Mit der Vorstellung der Website www.zukunft-kirchen-raeume.de wurde auch der Projektaufruf „Zukunftskonzept Kirchenräume“ gestartet. Kirchengemeinden und Pfarreien, aber auch bürgerschaftlich Engagierte aus Nordrhein-Westfalen sind dazu eingeladen, sich mit ihrer Problemstellung oder ihrem Projektvorhaben bezüglich der Weiterentwicklung eines Kirchengebäudes zu bewerben. Angeboten wird die professionelle Begleitung der Erarbeitung eines Grobkonzeptes, auf das weitere Überlegungen dann aufsatteln können. Das Projekt „Zukunftskonzept Kirchenräume“ steht unter der Schirmherrschaft von Ina Scharrenbach, Ministerin für Heimat, Kommunales, Bau und Gleichstellung des Landes Nordrhein-Westfalen. „Wir möchten in einem ersten Schritt etwa acht Projekte auf den Weg bringen und dazu fachliche Expertise und Begleitung anbieten“, erläuterte Dr. Hanna Hinrichs, Geschäftsführerin der Landesinitiative StadtBauKultur NRW.
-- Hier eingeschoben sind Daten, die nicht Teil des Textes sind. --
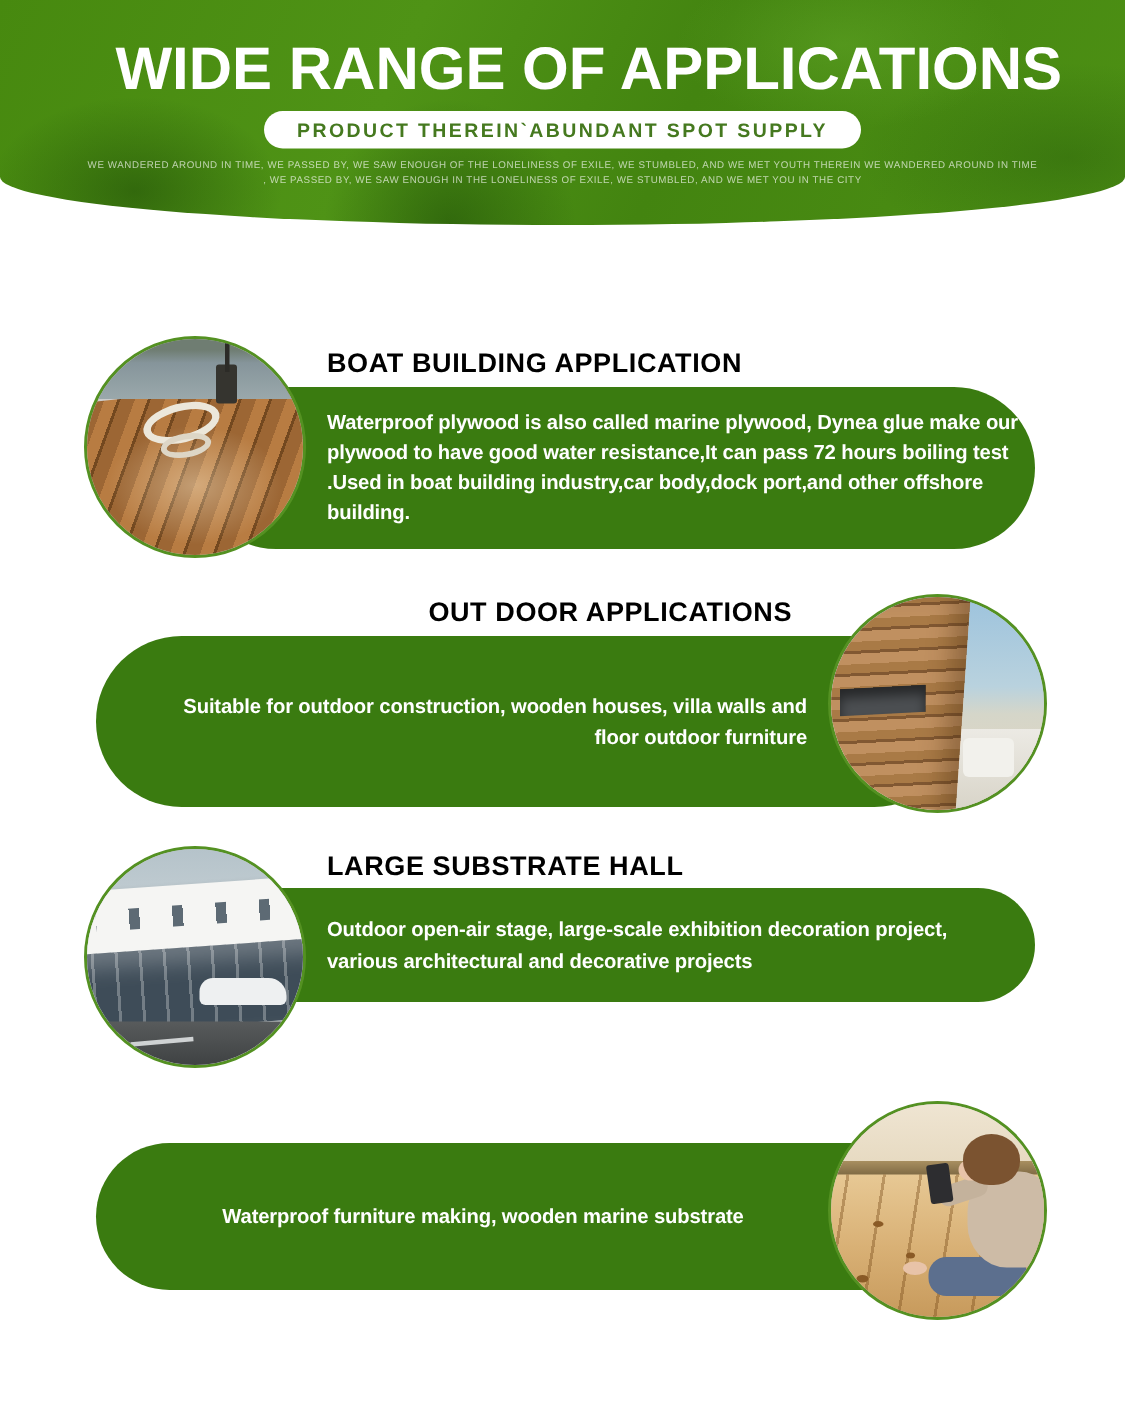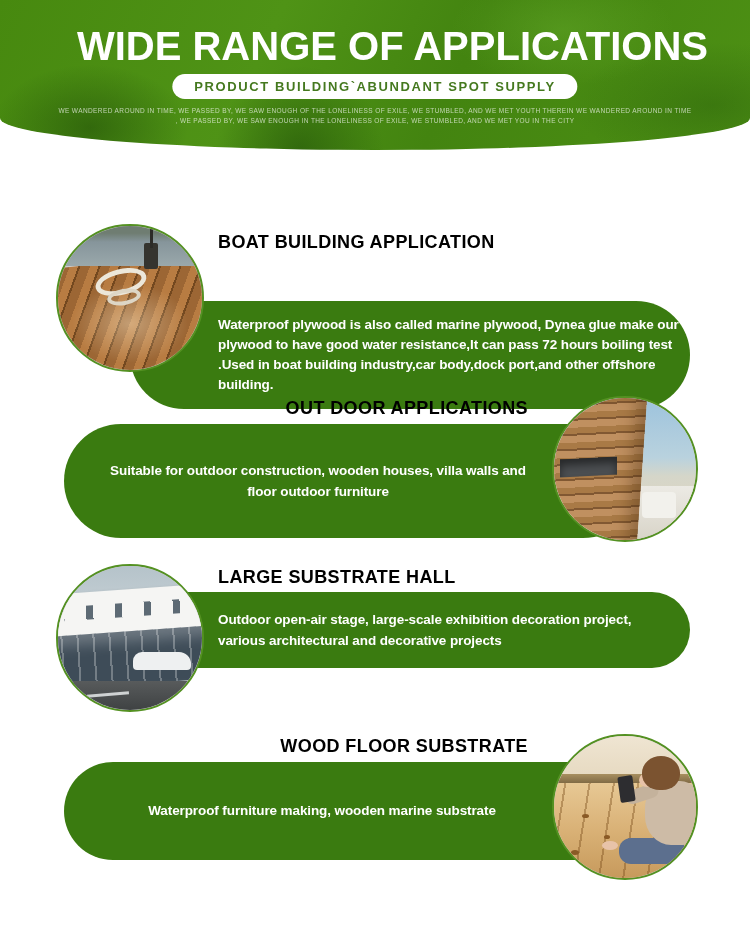"PRODUCT BUILDING`ABUNDANT SPOT SUPPLY" div.header-badge { text: BUILDING -> THEREIN }
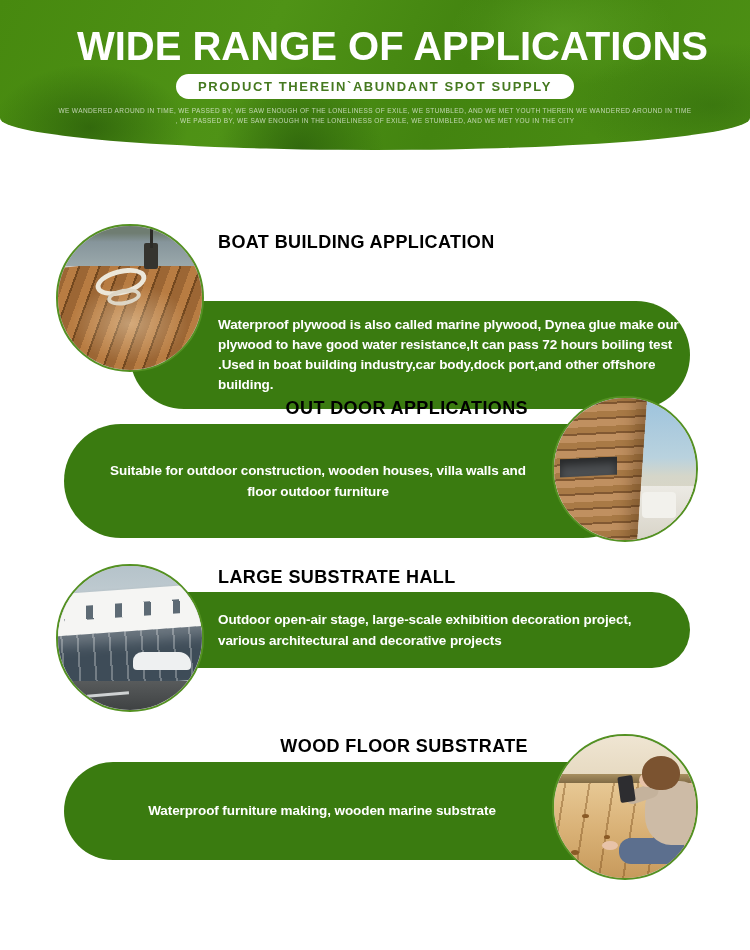"Waterproof plywood is also called" div.pill { margin-top: 43px -> none }
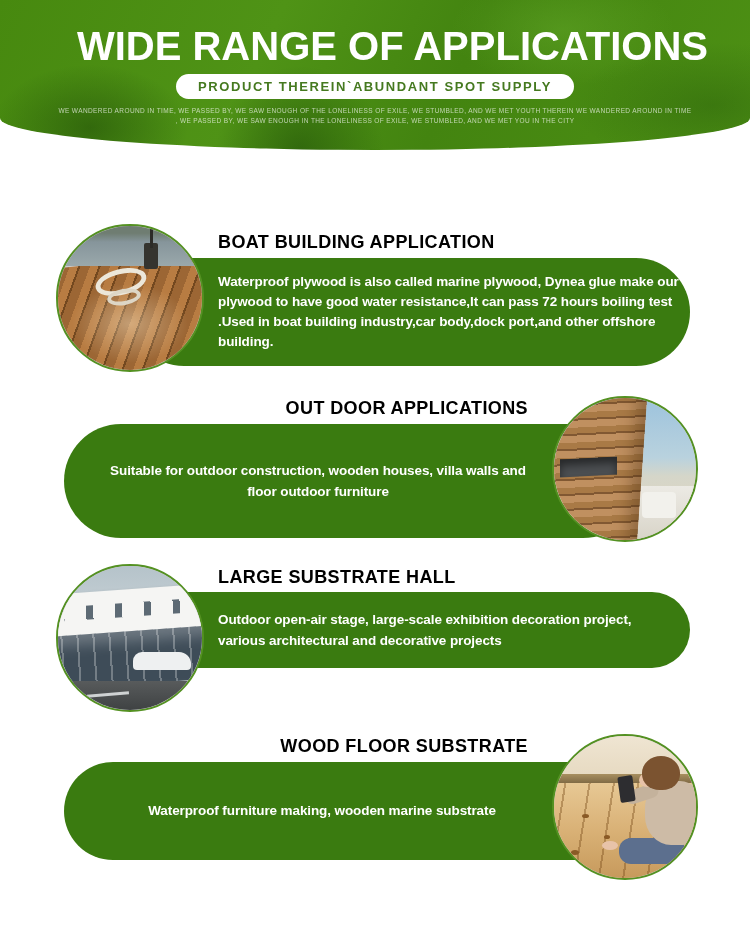"Suitable for outdoor construction," div.pill-text { text-align: center -> right }
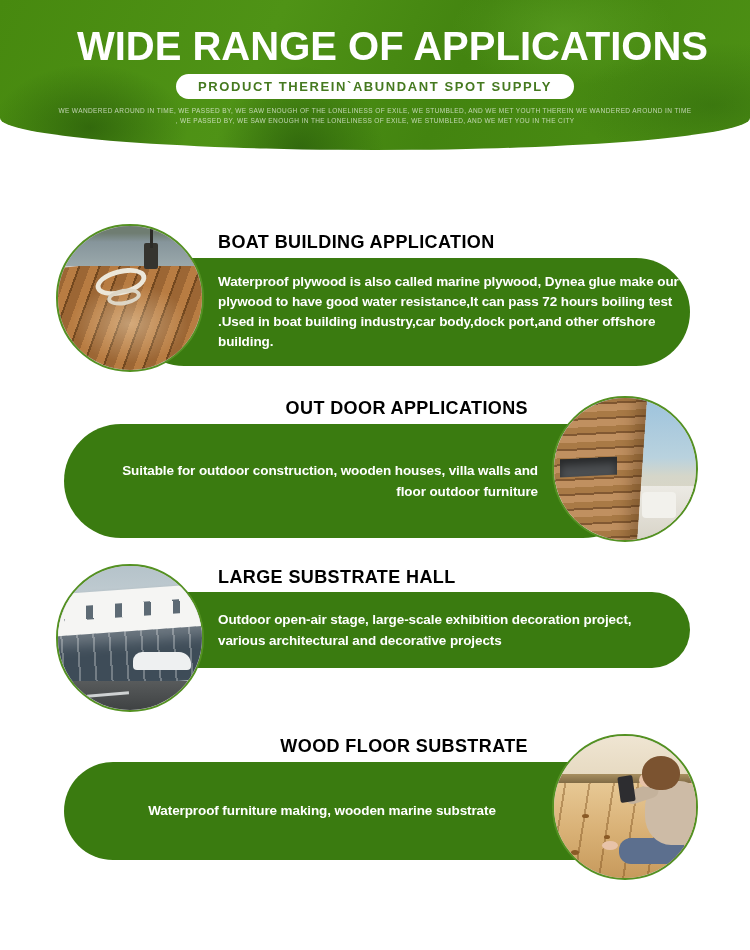"WOOD FLOOR SUBSTRATE" div.sec-title { html: <div>WOOD FLOOR SUBSTRATE</div> -> none }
Auch das Museum für Architektur und Ingenieurkunst NRW (M:AI) beschäftigt sich mit dem Thema der Zukunft von Kirchenräumen. Ab September zeigt das M:AI die Ausstellung „Fluch und Segen. Kirchen der Nachkriegsmoderne“ zur Bedeutung von Kirchenbauten und zu möglichen Strategien für Erhalt, Umbau oder Umnutzung. Ausstellungsort ist die Kirche St. Gertrud von Gottfried Böhm in Köln. „Wir haben im Rheinland eine der höchsten Dichten an Sakralbauten in ganz Deutschland“, erklärte Dr. Ursula Kleefisch-Jobst, Direktorin des M:AI. „Unsere Ausstellung soll zeigen, dass diese Bauwerke nicht nur aus christlich-theologischer Sicht interessant, sondern auch gebaute Geschichte unserer Gesellschaft sind.“

Hintergrund

Rund 6000 Kirchen existieren in Nordrhein-Westfalen. Dieser große und vielfältige Bestand aller Größen und Bauepochen dokumentiert eine reiche Bautradition und prägt bis heute das Bild unserer Städte und Quartiere. Bis zu 30 Prozent dieser Kirchengebäude werden langfristig vom Leerstand betroffen sein. Der demografische Wandel und die Säkularisierung der Gesellschaft führen dazu, dass die Gebäude für ihre ursprüngliche Bestimmung im bisherigen Umfang nicht mehr benötigt werden. Um Sakralgebäude vor Leerstand und Verfall zu schützen, müssen sie häufig baulich angepasst oder einer völlig neuen Nutzung zugeführt werden. Diese Räume zu erhalten und in angemessener Weise an die Veränderungen anzupassen, ist ein wichtiges Anliegen und eine große Herausforderung – nicht nur für die betroffenen Kirchengemeinden, sondern auch für unsere Gesellschaft als Ganzes.